Orland y Oppenheim imaginaron el proyecto como una campaña impulsada por jóvenes y sumaron a Stine y García como las cantantes principales. Ambas estudiantes universitarias están profundamente comprometidas con la causa. El coro juvenil representa una participación juvenil aún más profunda.
A través del Rotary Club de Mission, Texas, los productores se reunieron con el decano Jeffrey Ward de la UTRGV School of Fine Arts. Con un 90.1% de matrícula latina, UTRGV y su coro ofrecieron una poderosa atracción vocal y simbólica, ya que muchos de los cantantes son inmigrantes o hijos de inmigrantes. Por ello, el coro de la universidad era el grupo ideal para grabar la canción, y el Rotary Club se comprometió a apoyar para hacerlo posible.
Orland y Malek trabajaron con el director del coro Sean Taylor para arreglar y grabar la sección coral. Oppenheim y Hamacher colaboraron con estudiantes del programa de cine de UTRGV que filmaron la presentación.
“Esto ayudó a empoderarlos profesionalmente mientras, como narradores principales, documentaban a los estudiantes cantantes”, dijo Oppenheim. Hamacher, originaria de Chile, señaló que “algunos niños refugiados pasa pasan has hasta veinte años en campamentos”.
También mencionó las dificultades que enfrentan para encontrar equilibrio entre sus nuevos entornos y sus países de origen. “Incluso una vez establecidos en sus nuevos hogares, los niños a menudo enfrentan enormes barreras culturales —desde el idioma hasta rituales religiosos y alimentación— lo que los hace sentir muy ajenos”, explicó.
Hamacher involucró a Global Impact Initiative como el principal socio sin fines de lucro de la campaña, ya que su misión aborda estos desafíos y otros en su trabajo con familias tanto a nivel local como internacional.

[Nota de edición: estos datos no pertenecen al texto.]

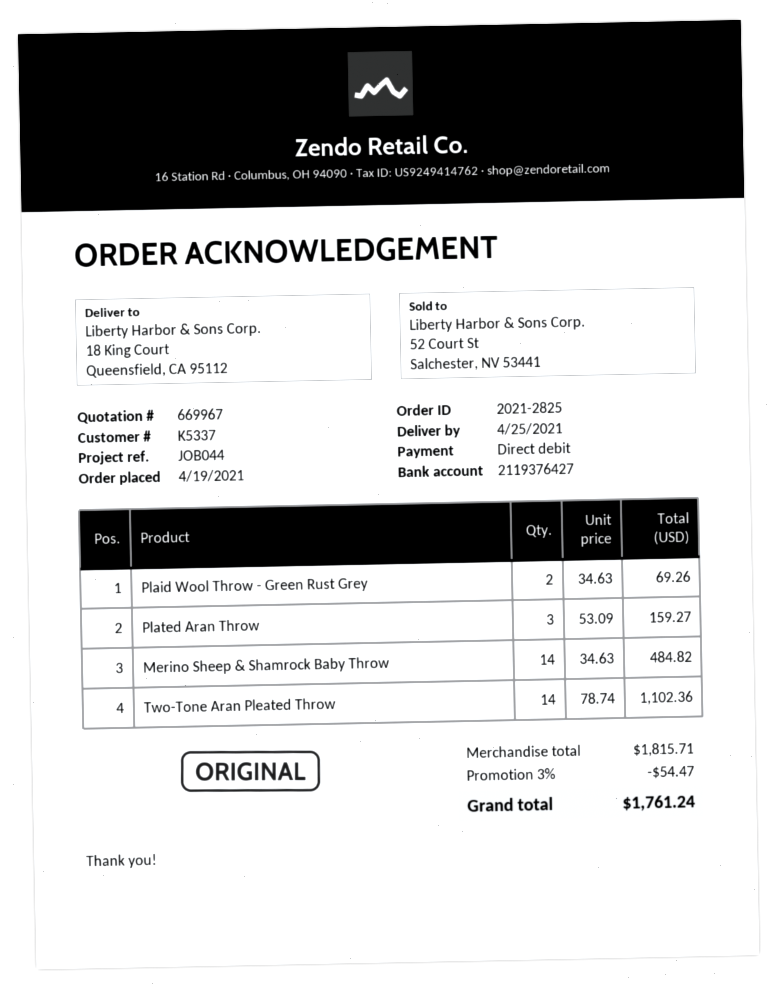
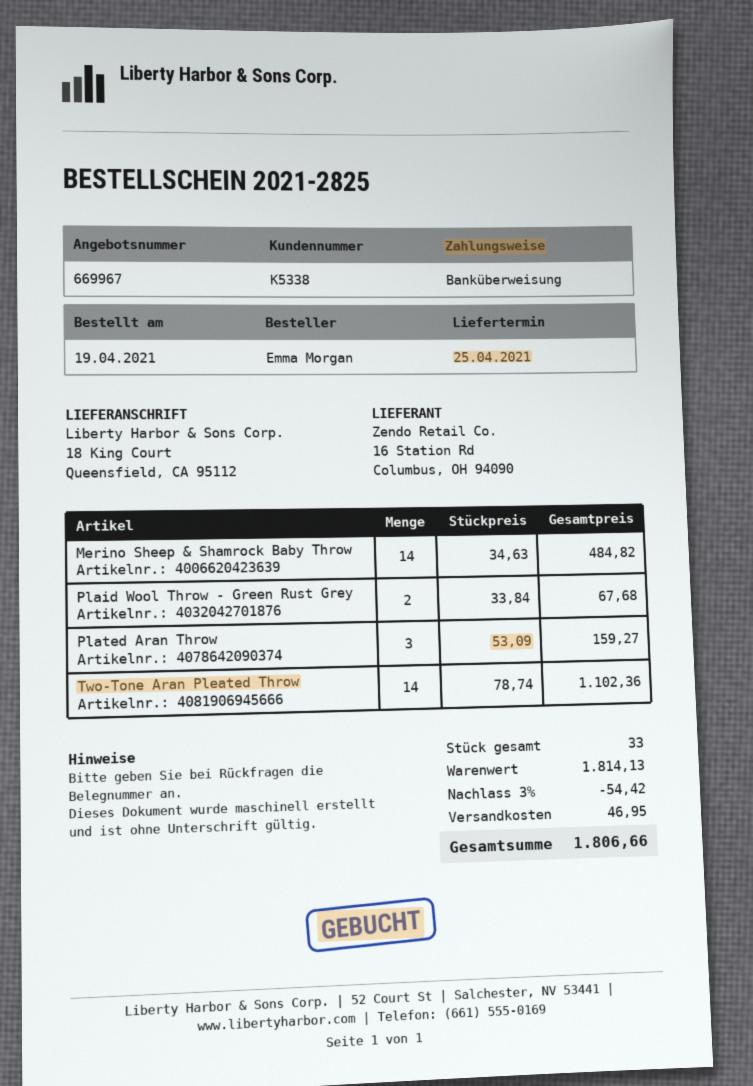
customer number: K5337 -> K5338
payment method: direct debit -> bank transfer
Plaid Wool Throw - Green Rust Grey: 2 x 34.63 = 69.26 -> 2 x 33.84 = 67.68
subtotal: 1815.71 -> 1814.13
discount: 3% = 54.47 -> 3% = 54.42
shipping: none -> 46.95
total: 1761.24 -> 1806.66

Anjum Malik, fundadora de Gii, explica: “Cuando las familias se sienten respetadas y apoyadas, los niños lo sienten inmediatamente.”
La misión de Gii es empoderar a comunidades vulnerables y desatendidas para que logren independencia económica a través de la educación, el empleo y la participación comunitaria.
“Ese sentido de pertenencia”, agregó Malik, “se convierte en la base de todo lo demás. Abre la puerta al aprendizaje, al crecimiento, a la confianza, a la resiliencia y a la esperanza para el futuro.”
“Stand Together representa a toda la comunidad del Rio Grande Valley, ya que no solo llama la atención sobre la comunidad aquí, sino que también presenta paralelismos con los niños que están en movimiento”, dijo la vocalista Lea Jade García, estudiante de biología en UTRGV.
Texana de segunda generación, sigue los pasos de su padre, el cantante y compositor Leo Alejandro García. Lea ya tiene una carrera emergente en mariachi clásico, pero ahora se está lanzando hacia el pop y la música latina convencional.
“Esta canción me toca muy de cerca”, dijo Lea, “y como embajadora juvenil global de este proyecto, puedo dar voz a mi comunidad local aquí en el RGV y a mi comunidad latina en general.”
Bella Lily Stine, la otra vocalista y embajadora juvenil global, es originaria de Bakersfield, California, y ha estado cantando desde muy pequeña. Es la voz del icónico personaje Lucy Van Pelt en la serie animada “Peanuts” de Cartoon Network (creada por Charles Schulz). Bella afirmó: “El mensaje de Stand Together es hacernos entender —especialmente a los niños estadounidenses de mi edad— que cualquiera de nosotros puede ser vulnerable a tener que desplazarse.”
Bella, estudiante de música comercial y comunicaciones, añadió: “La música es universal, por lo que quizá sea la mejor manera de crear conciencia. Al alzar mi voz como cantante, también estoy uniéndome a los jóvenes del mundo.”